April 2012: HydroSpin, an Israel- based clean technology company, used Autodesk Inventor
software and other Autodesk Digital Prototyping tools to develop a micro-generator
solution that produces energy from the flow of water inside distribution pipes,
saving hundreds of hours of development time and hundreds of thousands of
development dollars. The generators power a wide range of “smart water” devices
that monitor the movement and quality of water, along with other
parameters, throughout the distribution network.

May
2012:
Feige Filling, a German company, leveraged Autodesk
Factory Design Suite software to not only design its innovative filling
machines, but also the layout of its factories that house them. Feige used Autodesk Inventor together with the
complete Factory Design Suite to create equipment for its customers and then
optimize the factory layout before any equipment is installed. As a result,
Feige now serves as a “turnkey” solution provider to its customers, giving the
company a powerful advantage in the marketplace.

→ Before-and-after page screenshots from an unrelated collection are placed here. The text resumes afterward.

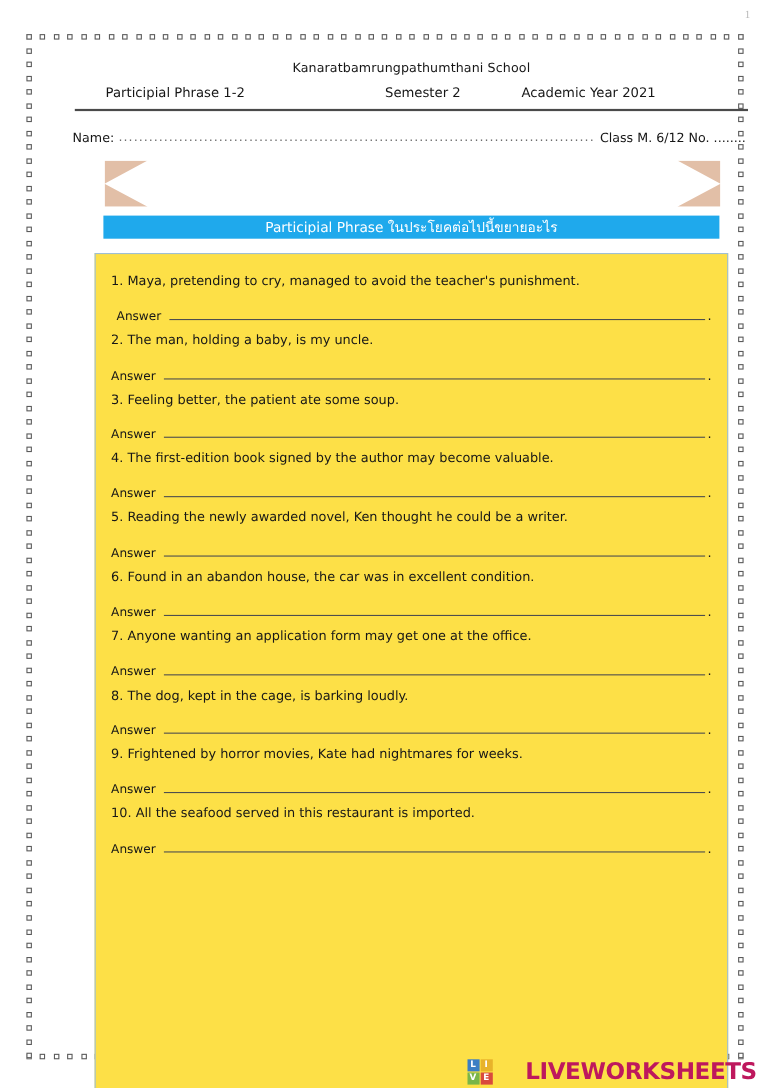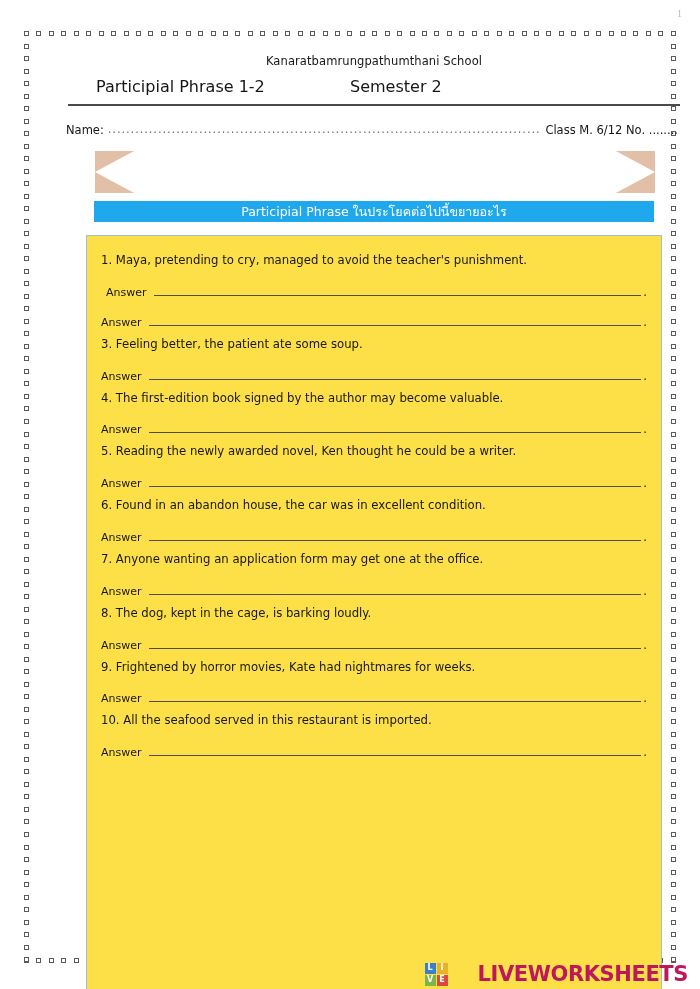"Participial Phrase 1-2" .hdr-row { font-size: 16px -> 12px }
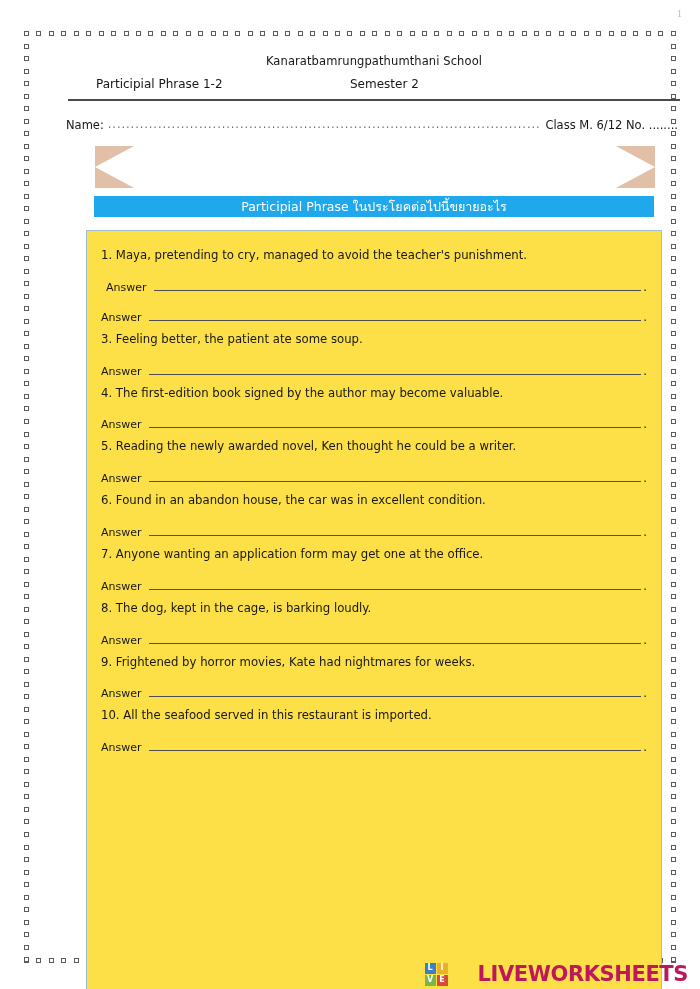"Academic Year 2021" div.hdr-col-c { html: none -> <div>Academic Year 2021</div> }
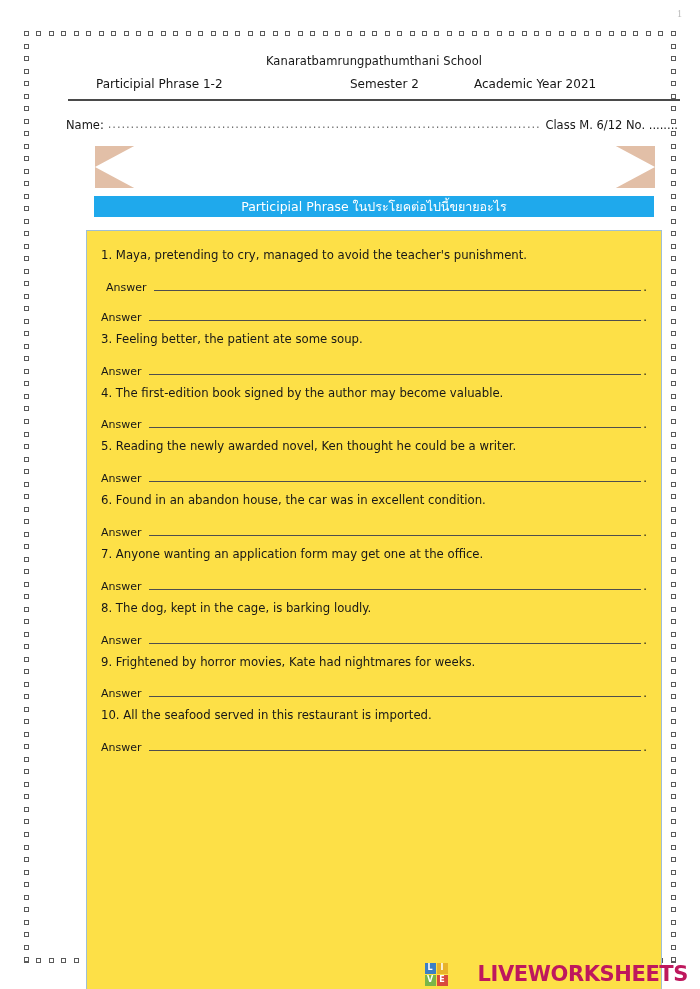"2. The man, holding a" div.q-text { html: none -> <div>2. The man, holding a baby, is my uncle.</div> }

June 2012: Huntair, a leading designer and manufacturer of specialized heating,
ventilating and air conditioning systems, applied Autodesk Simulation CFD
and Autodesk Inventor software to develop the revolutionary CLEANSUITE airflow
delivery system. With healthcare-acquired infections claiming 99,000 U.S. lives
annually and costing the healthcare system billions of dollars, the CLEANSUITE
system helps avoid contamination of operating room patients.

July
2012:
California Analytical Instruments developed gas analyzers and custom
systems using Autodesk Inventor software
as part of Autodesk Product Design Suite to help companies monitor and measure
the emission of greenhouse gases from a wide variety of pollutant sources, including
smokestacks, power plants, refineries and machines powered by internal
combustion engines. CAI has more than 1,700 customers.

August 2012: Ellis
Furniture
, a U.K.-based furniture
company in business for more than a century, used Autodesk Product Design
Suite
to offer greater levels of product customization in significantly
less time. For example, Ellis’ manufacturing process takes 80 percent less
time. This speed enables Ellis to rapidly explore a number of design options
for its customers — ranging from luxury hotels to government institutions — and
create high-quality furniture that not only fits their precise needs, but is
designed to last a lifetime.

September 2012: BMC, a Turkish automotive industry leader, utilizes Autodesk Product
Design Suite to improve design and production processes at its main plant in
Izmir, Turkey. Increased productivity allowed the company to more efficiently
produce a wide range of vehicles — from
light and heavy trucks, to buses and military vehicles — which are supplied to international and local markets, helping
BMC move toward becoming a global brand.

October
2012:
MariCorp, a nationwide leader in the boat dock industry, was recognized for
using Autodesk PLM 360 to streamline project management and Autodesk Product
Design Suite to improve their designs. As a result of implementing Autodesk
software, the fast-growing company has been able to respond to bids more
quickly, execute designs more effectively and efficiently scale its
organization — helping reduce work tenfold.

November
2012:
Autodesk chose the industrial
design students enrolled in the Automotive Design course at Instituto Tecnológico de Monterrey in Mexico City for using Autodesk Product
Design Suite with other Autodesk software tools to develop the Aurora concept
car. Rather than relying on a fuel-hungry central combustion engine, the Aurora
project uses hybrid propelling technologies to power the car.

December
2012:
UVP,
a global leader in life science
imaging, designed and manufactured with Autodesk Product Design Suite scientific imaging equipment that is
used to identify potential cures for major diseases. UVP’s bioimaging systems
allow medical researchers to better understand the genetics of a variety of
diseases including cancer, diabetes and other major ailments.